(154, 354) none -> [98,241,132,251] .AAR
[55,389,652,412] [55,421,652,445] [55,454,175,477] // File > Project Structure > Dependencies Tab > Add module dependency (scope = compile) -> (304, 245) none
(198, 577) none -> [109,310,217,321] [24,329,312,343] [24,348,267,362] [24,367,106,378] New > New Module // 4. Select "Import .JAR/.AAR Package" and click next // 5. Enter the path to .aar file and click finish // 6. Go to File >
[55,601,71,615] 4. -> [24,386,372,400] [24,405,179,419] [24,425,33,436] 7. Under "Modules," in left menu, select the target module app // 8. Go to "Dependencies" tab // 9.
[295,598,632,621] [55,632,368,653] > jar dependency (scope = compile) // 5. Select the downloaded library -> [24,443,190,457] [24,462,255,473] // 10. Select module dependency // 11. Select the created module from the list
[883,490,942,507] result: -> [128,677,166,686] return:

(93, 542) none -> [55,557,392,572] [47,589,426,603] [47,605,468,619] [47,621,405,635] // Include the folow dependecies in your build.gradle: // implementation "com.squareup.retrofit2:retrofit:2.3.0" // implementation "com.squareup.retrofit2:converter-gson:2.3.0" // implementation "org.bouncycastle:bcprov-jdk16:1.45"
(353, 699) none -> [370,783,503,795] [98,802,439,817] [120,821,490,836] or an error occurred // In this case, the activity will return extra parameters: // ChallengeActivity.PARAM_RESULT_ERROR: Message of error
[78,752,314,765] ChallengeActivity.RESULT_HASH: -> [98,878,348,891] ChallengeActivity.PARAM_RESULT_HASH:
——————————
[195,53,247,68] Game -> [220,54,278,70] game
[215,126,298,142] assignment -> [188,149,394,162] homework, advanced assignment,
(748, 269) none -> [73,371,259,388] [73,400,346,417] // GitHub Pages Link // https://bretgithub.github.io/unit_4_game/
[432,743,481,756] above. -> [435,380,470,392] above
——————————
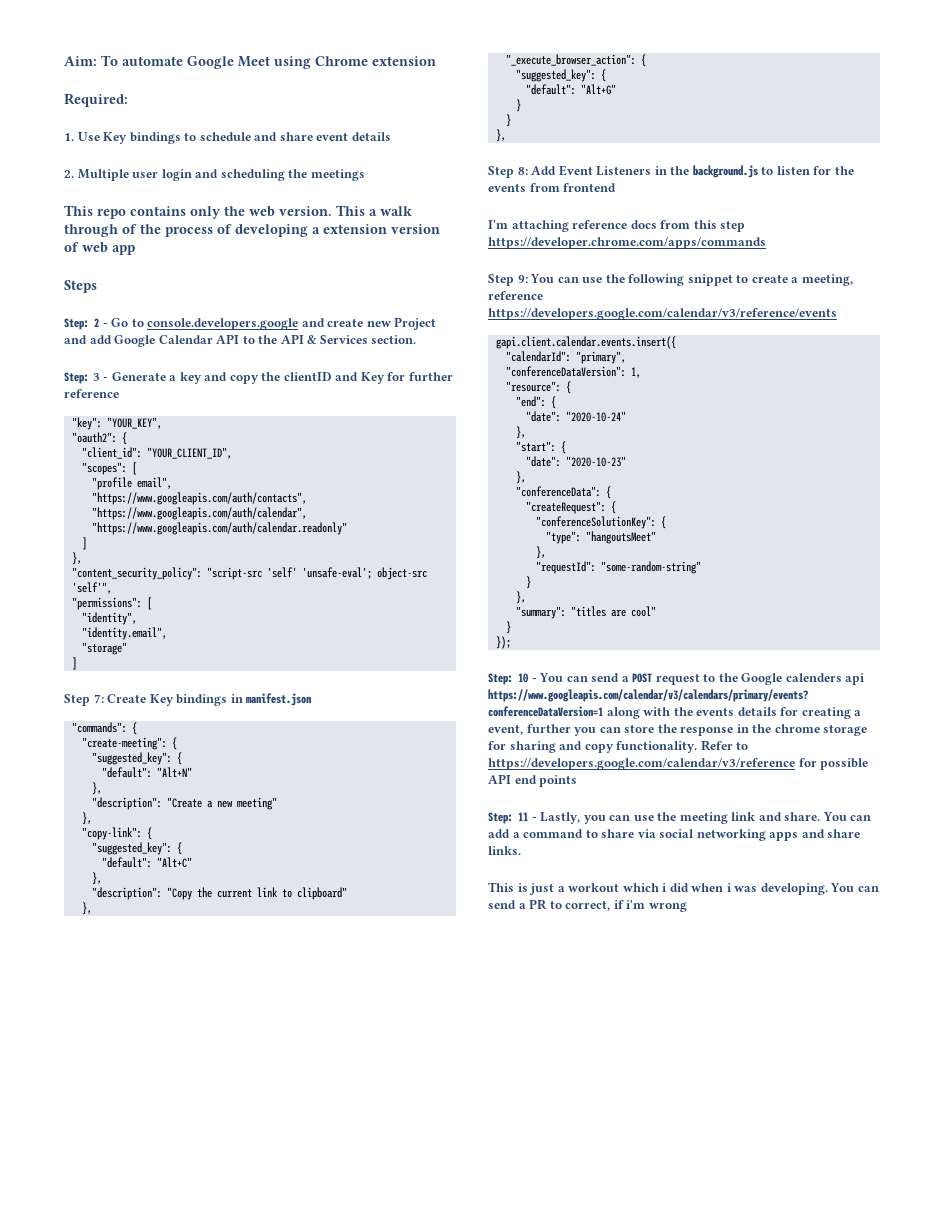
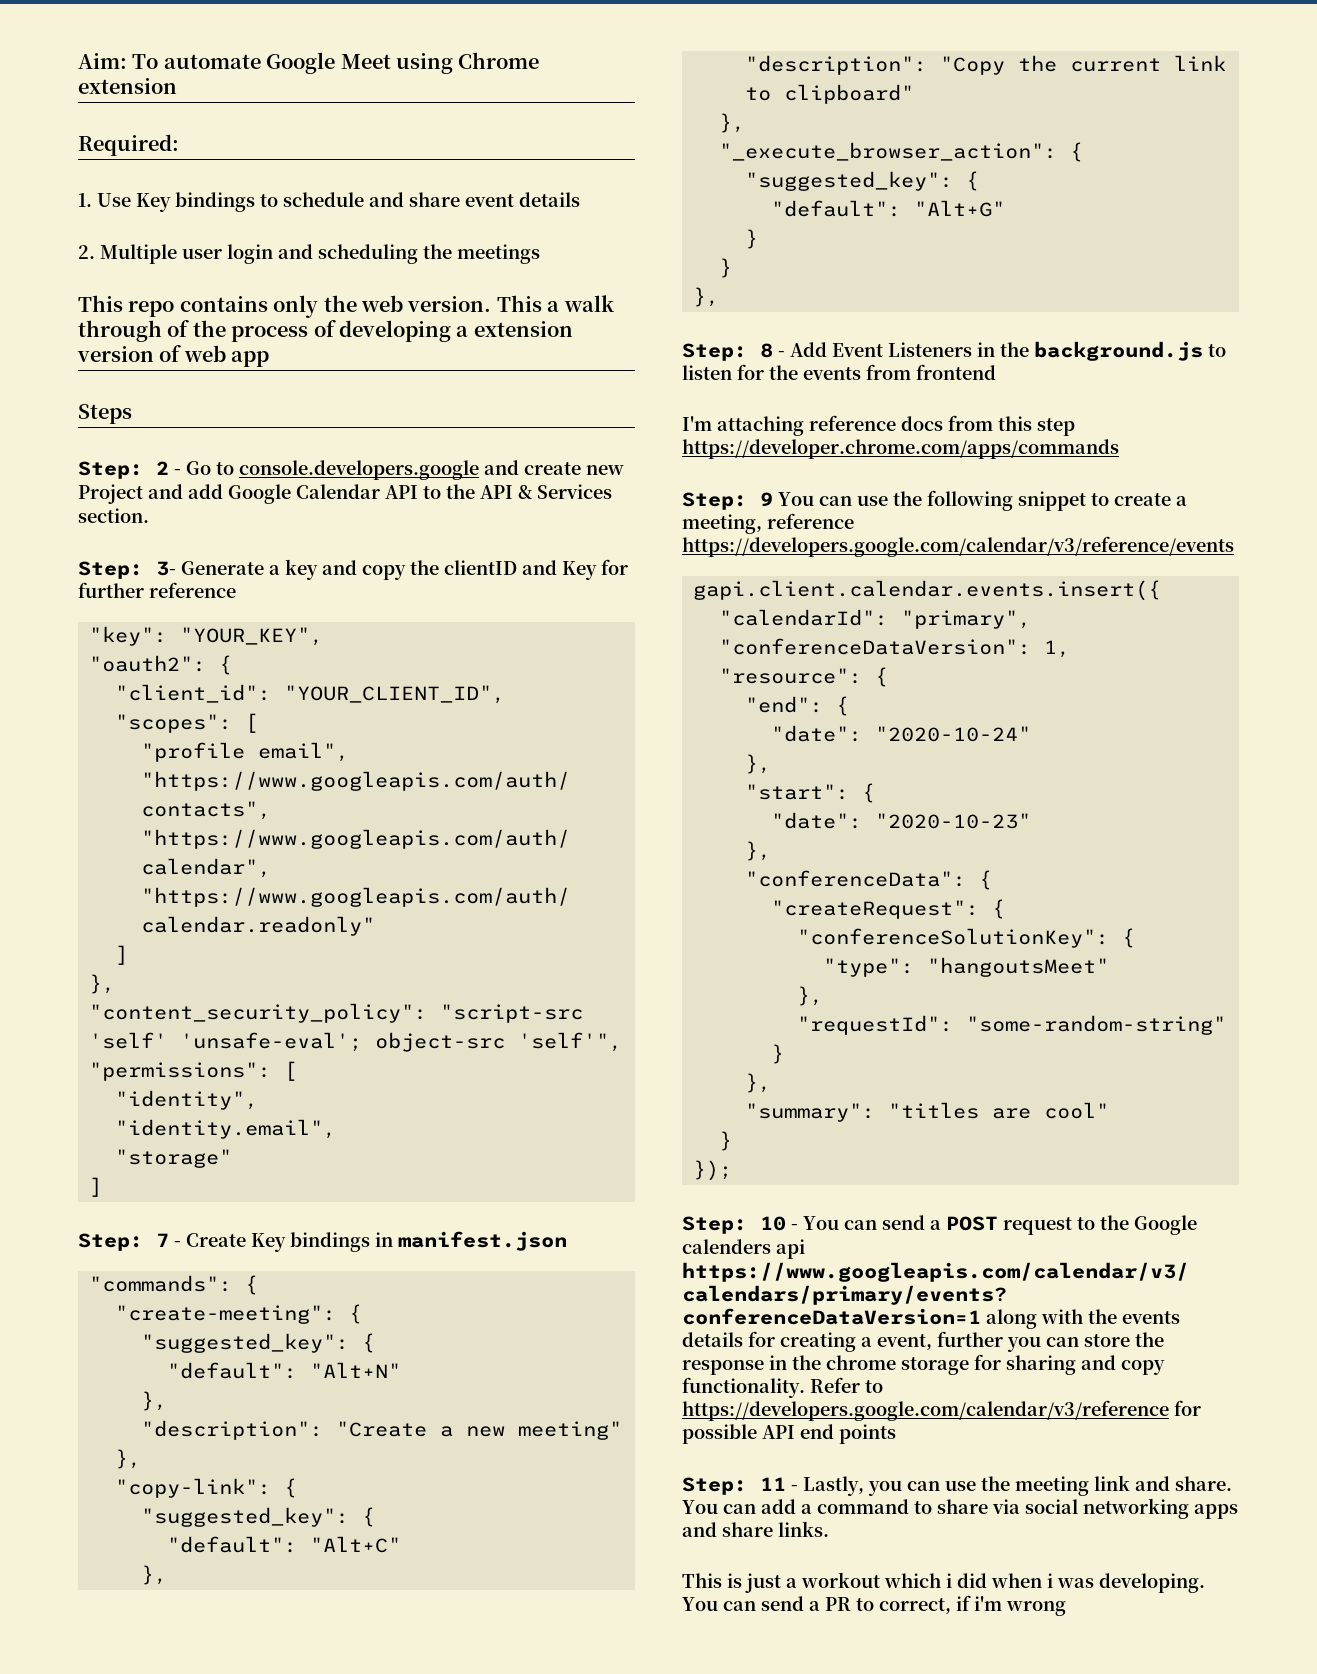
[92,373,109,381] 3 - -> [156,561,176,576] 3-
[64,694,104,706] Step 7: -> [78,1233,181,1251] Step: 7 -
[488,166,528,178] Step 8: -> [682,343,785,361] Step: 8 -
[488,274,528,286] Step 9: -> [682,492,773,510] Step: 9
——————————
## WORK REQUIRED
Above are the lines; repeat exactly the ones from the line containing "(93, 542) none" down to the line containing "[78,752,314,765] ChallengeActivity.RESULT_HASH: ->", both inclusive.

## ANSWER BELOW
(93, 542) none -> [55,557,392,572] [47,589,426,603] [47,605,468,619] [47,621,405,635] // Include the folow dependecies in your build.gradle: // implementation "com.squareup.retrofit2:retrofit:2.3.0" // implementation "com.squareup.retrofit2:converter-gson:2.3.0" // implementation "org.bouncycastle:bcprov-jdk16:1.45"
(353, 699) none -> [370,783,503,795] [98,802,439,817] [120,821,490,836] or an error occurred // In this case, the activity will return extra parameters: // ChallengeActivity.PARAM_RESULT_ERROR: Message of error
[78,752,314,765] ChallengeActivity.RESULT_HASH: -> [98,878,348,891] ChallengeActivity.PARAM_RESULT_HASH:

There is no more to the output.